Project Beneficiary

Deaf Students attending the Institute

Project Start

Jun2016 – Jun 2017

Objective

To undertake literacy support, economic empowerment and facilities improvement project.

Scope

  1. Potable Water
  2. Facility Improvement – Dormitories, Dining and Tuition Block
  3. Drip Irrigation
  4. Text and Curriculum Books Support

Background

The Deaf Youth need special training so as to integrate them into economic activities and provide them with self supporting skills and trades. One way is through technical tertiary education. The vision is to ensure they are trained, employable, or able to get into self employment. Karen Technical Training Institute for the Deaf is a Public Institution started in 1990. It was an initiative of The Kenya Society for the Deaf Children (K.S.D.C), a first that now serves the East Africa region as well as Somalia, Ethiopia and Mozambique. It is the highest vocational institution for deaf youth to train in Technical Courses (TIVET) in Kenya and the only tertiary technical training outlet for deaf students.

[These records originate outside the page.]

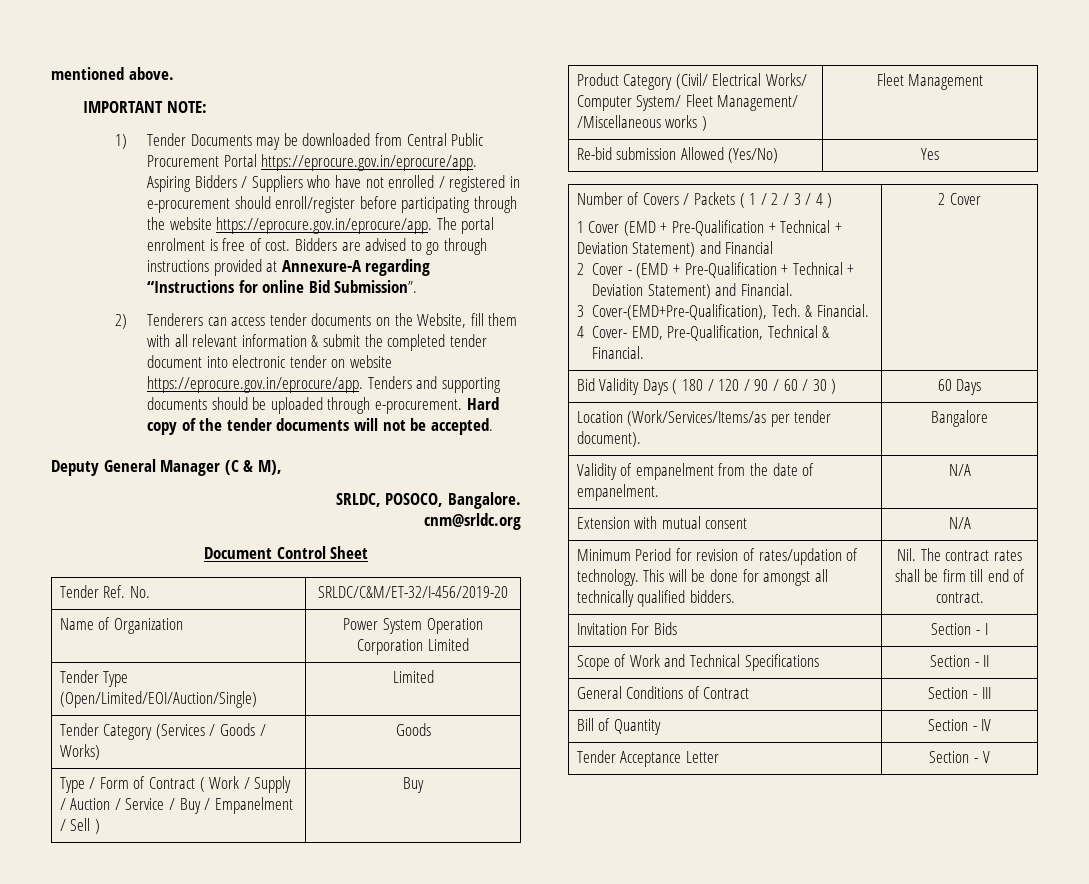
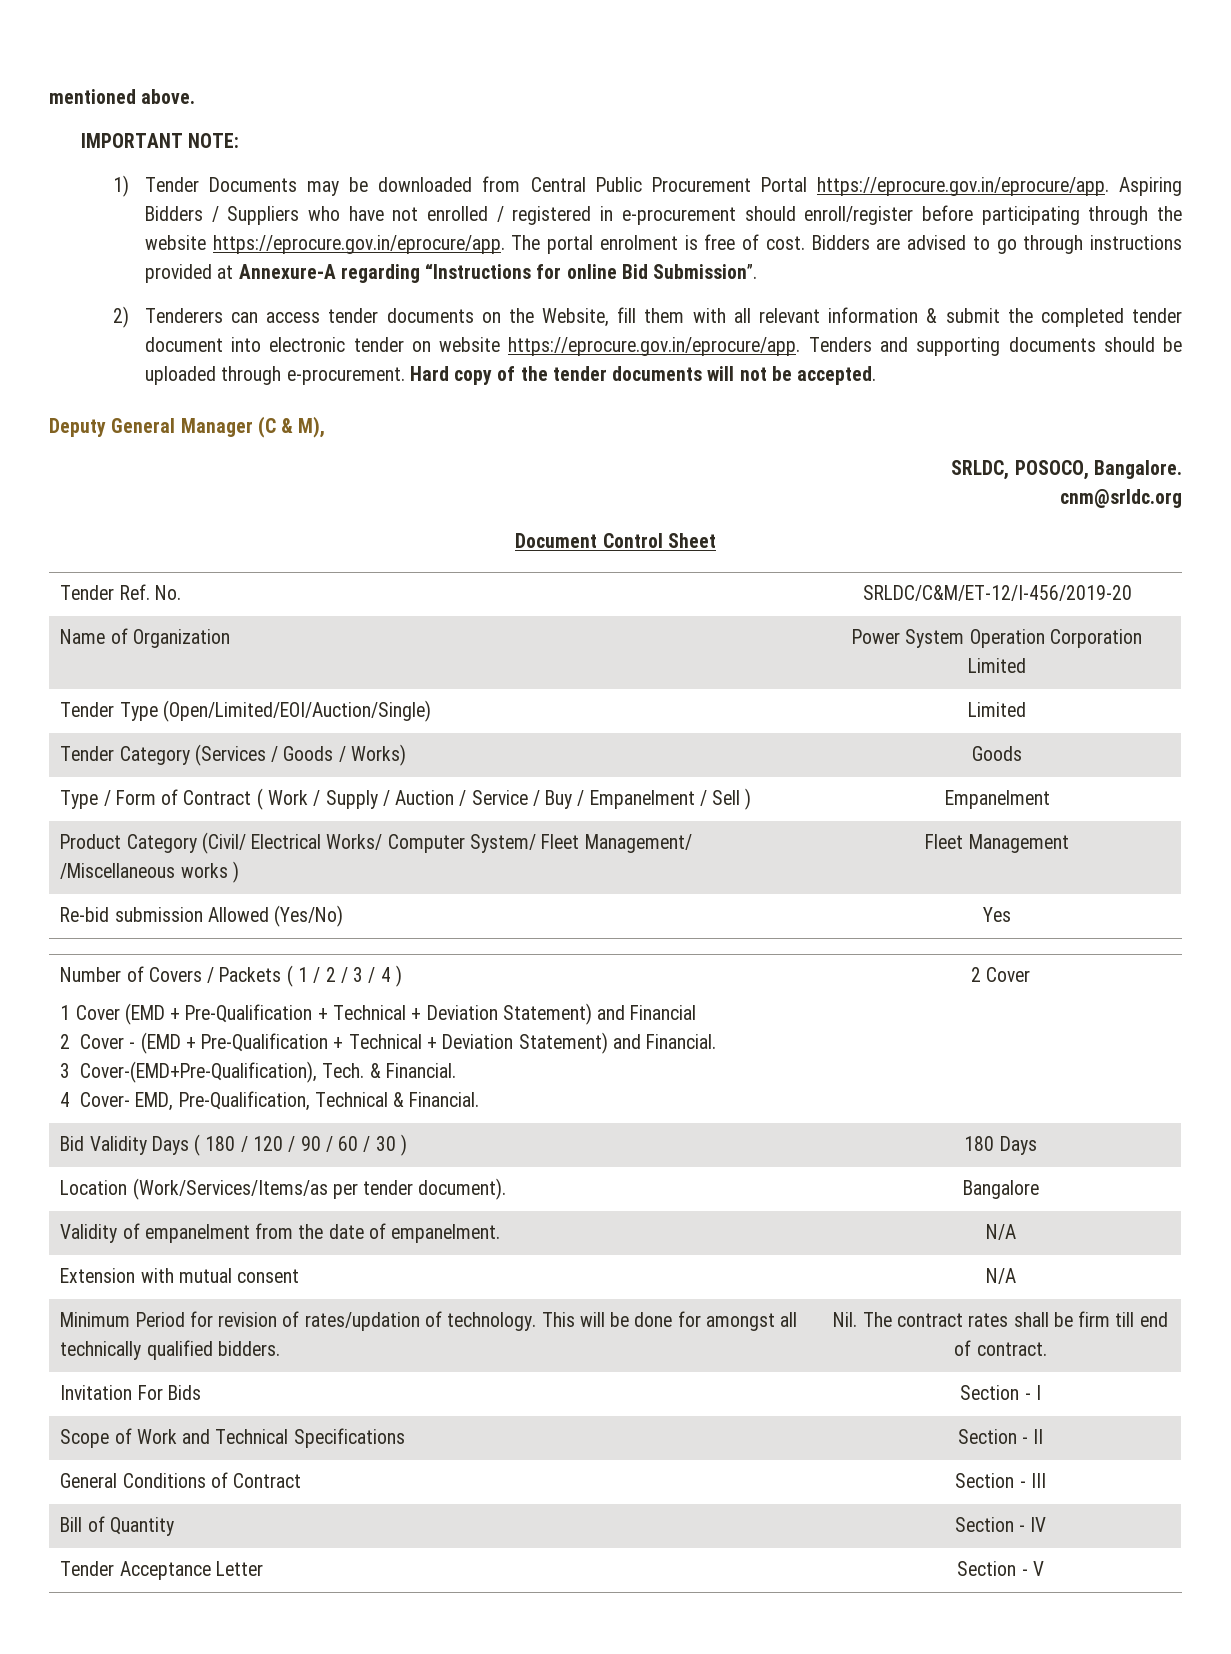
- Tender Ref. No. | SRLDC/C&M/ET-32/I-456/2019-20
+ Tender Ref. No. | SRLDC/C&M/ET-12/I-456/2019-20
- Type / Form of Contract ( Work / Supply / Auction / Service / Buy / Empanelment / Sell ) | Buy
+ Type / Form of Contract ( Work / Supply / Auction / Service / Buy / Empanelment / Sell ) | Empanelment
- Bid Validity Days ( 180 / 120 / 90 / 60 / 30 ) | 60 Days
+ Bid Validity Days ( 180 / 120 / 90 / 60 / 30 ) | 180 Days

The existing tuition block at the Karen Technical Training Institute for the Deaf, lacks windows, doors, safety rails on the upper floors and stairs and plastering on the walls/ floors. This makes the tuition rooms windy, cold and dusty. In addition, the upper level corridor and stair case has no protective railing (see attached photos) – a complete safety hazard.

Currently the institute has 150 students, staggered into 4 different courses and each course has students in 3 different years. This complex iteration share fewer than 10 tuition rooms, which is the bear minimum they need to run effective tuitions. The proposed project seeks to ensure that the tuition block at the Institute is safe and meets health and occupation standards, and in that way increase the institute’s tuition capacity by making 6 more tuition rooms usable.
The same can be said about the deplorable state of the dormitories and dining hall which have leaking roofs, no potable water, broken windows.

In addition, because of the inadequate Government funding, the institute needs to find ways to supplement their income and Rotary Club of Karen will finance a drip irrigation project as the start of a longer term food sustenance and income generating initiative. So far Rotary Club of Karen have rehabilitated the borehole, though the generous in-kind donation of Davis Shirtliff ltd. Rotary will improve the piping to the facilities and connect the same water to the drip irrigation facility once completed.